“Monsters are real, and ghosts are real too.
They live inside us, and sometimes, they win.”
—Stephen King
(Thirteen years old)
“Mmhmm. Can you tell me more about that?” Katerina’s soft voice trickles to my ears. She scribbles something onto a notepad, then leans over the whimpering teenager strapped to her work table. “More specifically, about the feelings that stirred within you when your foster mother struck you?”
I let out a puff of air and shake my head. The girl is a couple years older than me. She has scraggly hair and, based on her answers so far, she was out on the streets for less than a year before winding up here. Really, she had it good. Should’ve stayed in her foster home—a roof overhead, food in her stomach, a bed to sleep on.
The girl’s responses are quiet, a tremble cracking her voice. I know the tone well. She’s past fighting, crying, and she’s latched onto the only shred of hope she has left—the realization that at least this fucked up interview buys her a little more time.
“You poor girl,” Katerina murmurs. “Such beautiful tears you cry. Thank you for trusting me with your story, sweet Jane. I promise to share it in its purest form.”
Closing my eyes, I try to block out the bright lights above my head and the thumping in my chest as I lean against the wall. I wish I didn’t have to listen to this shit day after day. I cringe with every sob; they ring in my mind as pleas that will never be answered. My fingers dig into the floor below me, my raw skin grating on the rough cement a welcome distraction.
A faint ting, ting drags my gaze to the large cage across the room.
The little girl, Sofia, gently taps a colorful bone on the iron bars as she paces slowly from one end of the cage to the other. It’s the same bone her mom had her color with oil crayons two months ago.
It’s become some kinda routine for her.
The first day she showed up and witnessed her mom skinning a new arrival, she’d sat in a ball, covered her eyes, and rocked back and forth. She still hasn’t made a peep. The second day, during an interview, she did the same. And the third. But the fourth day, she’d started this tapping thing with the bone. And she’s done it ever since.
I don’t get it.
I stare at her for a few moments, letting the ting, ting drown out the ‘interview’ happening beside us. Soon, she stares back. Her eyes are wide, but they’re not afraid.
After a while, the only sound in the room is that bone clicking against the iron. There’s no more whimpering, no more questions, no more responses. I glance at Katerina.
The interview is over.
Slowly, I turn my head back to Sofia. She’s still watching me, but she’s set down the bone.

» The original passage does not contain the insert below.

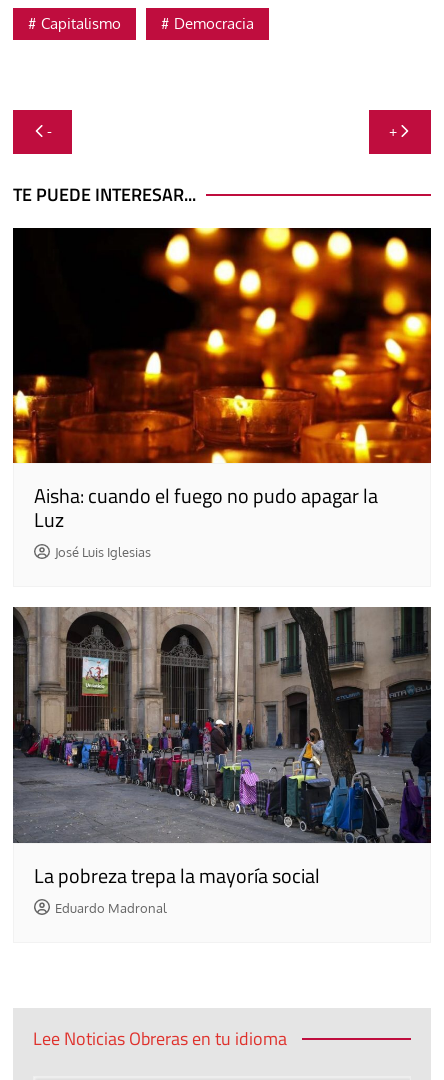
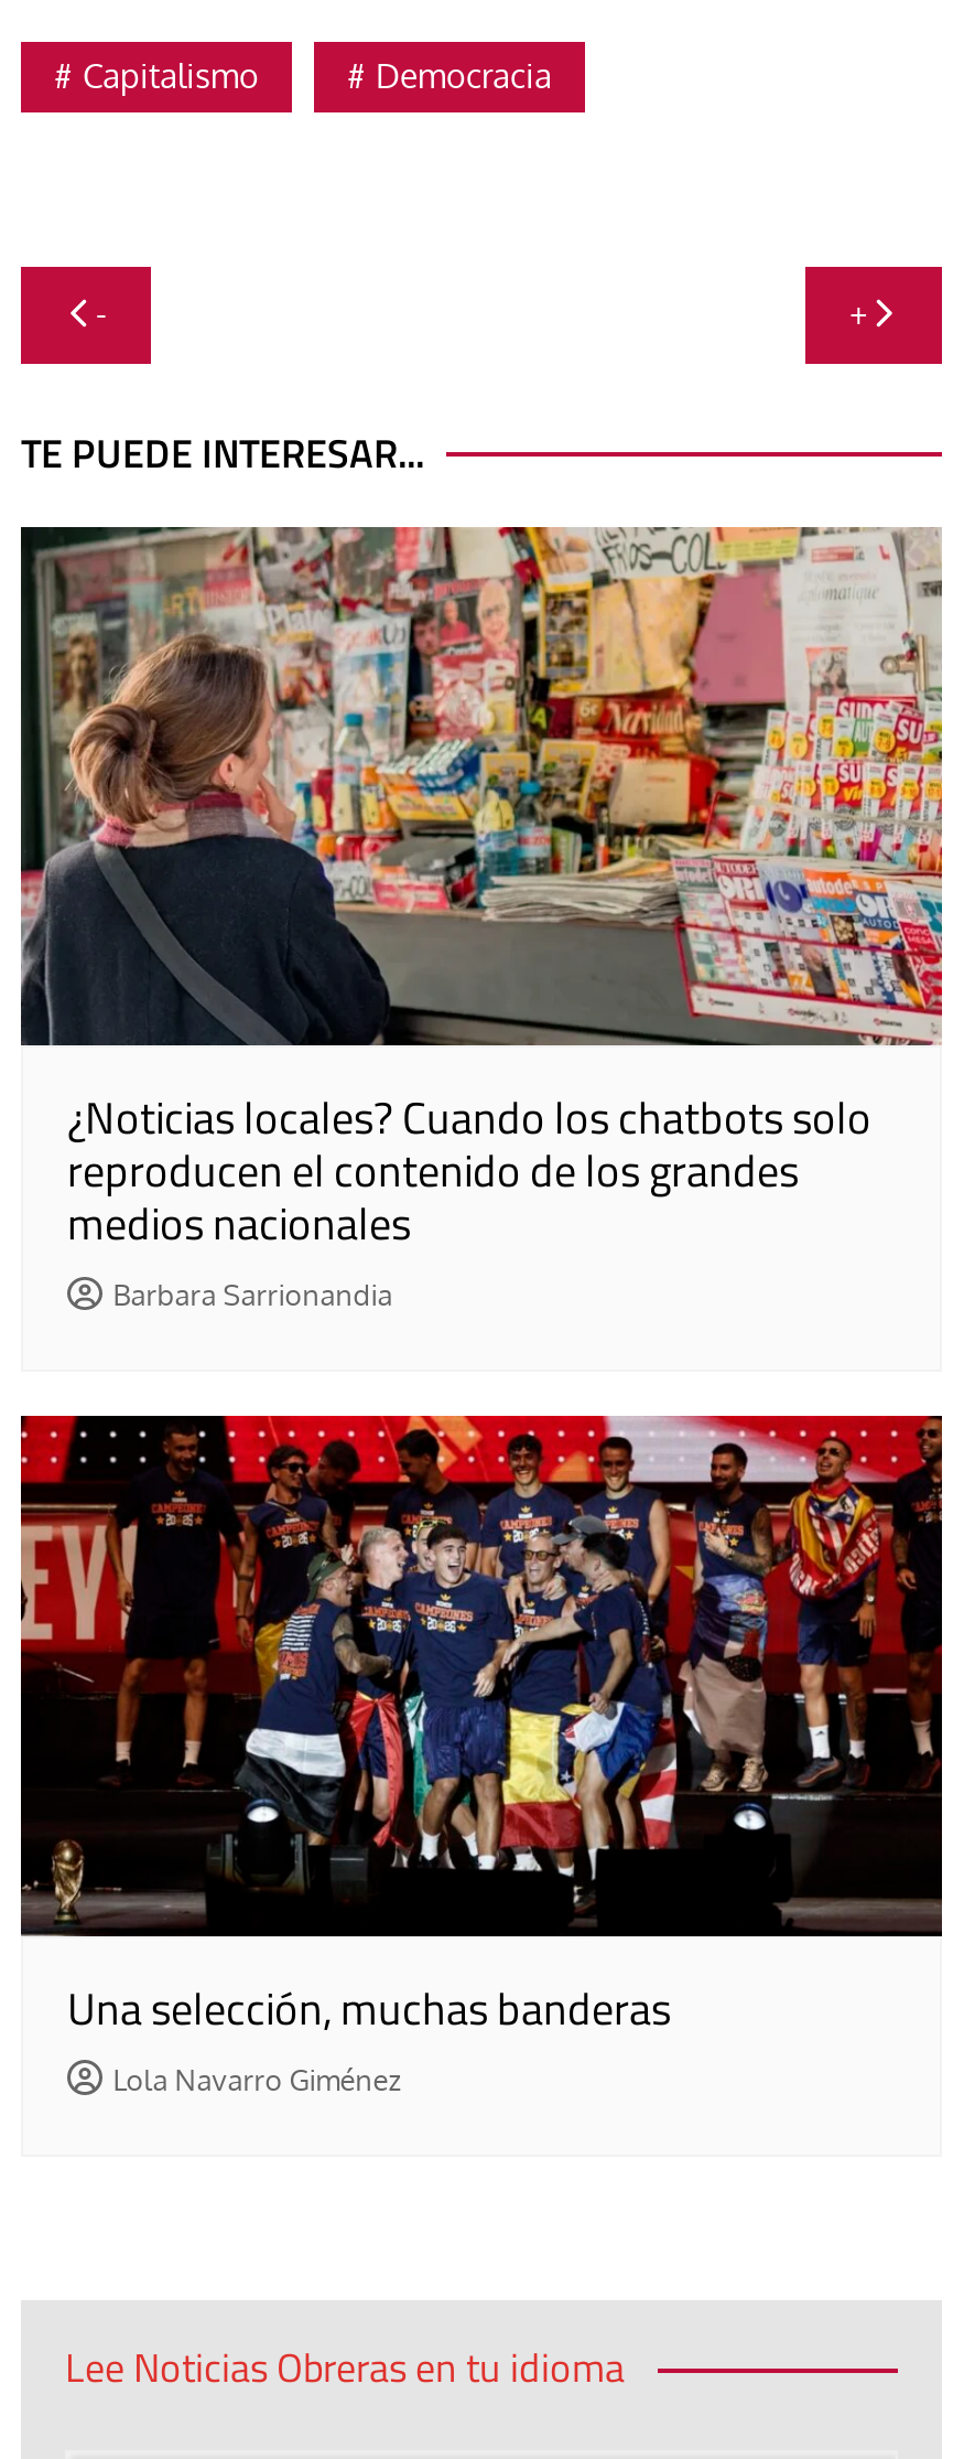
[12,227,432,560] [image] | Aisha: cuando el fuego no pudo apagar la | Luz | José Luis Iglesias -> [19,525,944,1313] [image] | ¿Noticias locales? Cuando los chatbots solo | reproducen el contenido de los grandes | medios nacionales | Barbara Sarrionandia
[12,606,431,916] [image] | La pobreza trepa la mayoría social | Eduardo Madronal -> [19,1414,942,2097] [image] | Una selección, muchas banderas | Lola Navarro Giménez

And, finally, I understand. That’s why she does it—she’s drowning out her mom’s voice, the crying, all of it.
She’s what, five? And she figured this place out a helluva lot quicker than I did.
The clank of a tray being set on metal draws my attention back to the workspace. The subject’s, Jane’s, long limbs droop lifelessly over the edge of the narrow table. My breaths quicken as Katerina lifts a scalpel from the tray. My lungs are tight, and I don’t realize I’m inching closer until the cold wall is no longer against my back.
No one makes a sound as Katerina makes her first cut.
It’s slow. Precise. Drawing the tiniest amount of blood.
She picks another spot, higher up on the arm, and takes her time sliding the blade across skin once more.
It’s not until I see it, the deep crimson dripping from the arm to the table, then eventually to the floor, that my lungs open and I can breathe again. I inhale sharply, taking the fresh scent of blood with me, and retreat back to the wall with a snarl.
Over the past 424 days of me being trapped in this cage—forced to listen to one person after the next suffer, then to Katerina’s sick murmurs in their ear—I’ve learned there’s only one thing that actually makes it stop. That shuts off the relentless pounding in my head, the guilt, the helplessness, the goddamn lights piercing my eyes.
It might be the needle that initially takes their lives, but the sight of crimson is the only thing that shuts Katerina up and keeps her occupied long enough to leave the others alone. Sometimes it buys us a week or more while she plays with her new project.
In this place, there is nothing more final than the spill of blood on that table.
At least until the room gets wiped clean and a new day begins, starting the process over again.
But for now, my head has a few blissful seconds to clear. My pulse goes quiet, and I don’t have to pretend. For just a moment, I don’t have to pretend it doesn’t get to me. Because in the silence, as long as drops of crimson flow, nothing can reach me.